Linear Algebra: Linear Algebra
Rank of a Matrix
Motivation The rank of a matrix is a number that denotes the dimension of the vector space spanned by its column vectors. In other words, the rank corresponds to the number of linearly independent column vectors of the matrix. Intuitively, we can think of the rank of the matrix as the number of essential columns that define the matrix, and is thus the measure of nondegenerateness. To see this, in this section we will show which properties of a matrix are affected by its rank.
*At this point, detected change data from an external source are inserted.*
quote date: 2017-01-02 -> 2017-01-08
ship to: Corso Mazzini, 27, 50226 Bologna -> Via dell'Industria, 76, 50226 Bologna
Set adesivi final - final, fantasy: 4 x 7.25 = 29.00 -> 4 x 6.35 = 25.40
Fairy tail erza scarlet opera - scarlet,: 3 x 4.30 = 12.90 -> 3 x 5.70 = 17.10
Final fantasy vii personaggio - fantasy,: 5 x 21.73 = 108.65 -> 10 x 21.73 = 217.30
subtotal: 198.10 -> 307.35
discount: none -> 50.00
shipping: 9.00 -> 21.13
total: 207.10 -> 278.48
In linear algebra, the rank of a matrix is the number of linearly independent rows or columns in the matrix. In other words, it is the maximum number of rows or columns that can be linearly combined to create a non-zero row or column in the matrix. This makes sense, as these two definitions are similar up to an action of the matrix transpose, and if the rank is to measure the number of essential components, then transposing a matrix shouldn’t change that.
Example As an example, let’s find the rank of the following simple \(3\times 3\) matrix \(\mathbf{A}\): \[\mathbf{A}=\matrix{1 & 0 & 2\\ 0 & 1 & 1 \\ 2 & 0 & 4}\] Now, let’s denote the \(i\)-th column vector of the matrix \(\mathbf{A}\) as \(\mathbf{a}_i\). We can show that the third column vector \(\mathbf{a}_3\) can be represented as a linear combination of the first two column vectors: \[\mathbf{a}_3 = 2\, \mathbf{a}_1 + \mathbf{a}_2 = \cv{ 2 \\ 1 \\ 4}\] From this we can see that one of the column vectors is not linearly independent, so the rank of the matrix \(\mathbf{A}\) is equal to \(2\) as we have two linearly independent vectors.
Properties of the rank of a matrix We list some important properties and implications of the rank, assuming that \(\mathbf{A}\) is an \(m\times n\) matrix.
- The rank of an \(m\times n\) matrix is an integer and cannot be greater than either \(m\) or \(n\). Formally, we can write: \(\mathrm{rank}(\mathbf{A})\le \min(m,n)\).
- If the rank of the matrix is equal to \(\min(m,n)\), then we say that the matrix has a full rank.
- A square matrix \(\mathbf{A}\) is invertible if and only if it has a full rank.
- A matrix \(\mathbf{A}\) and its transpose have the same rank, i.e. \(\mathrm{rank}(\mathbf{A})=\mathrm{rank}(\mathbf{A}^\top)\).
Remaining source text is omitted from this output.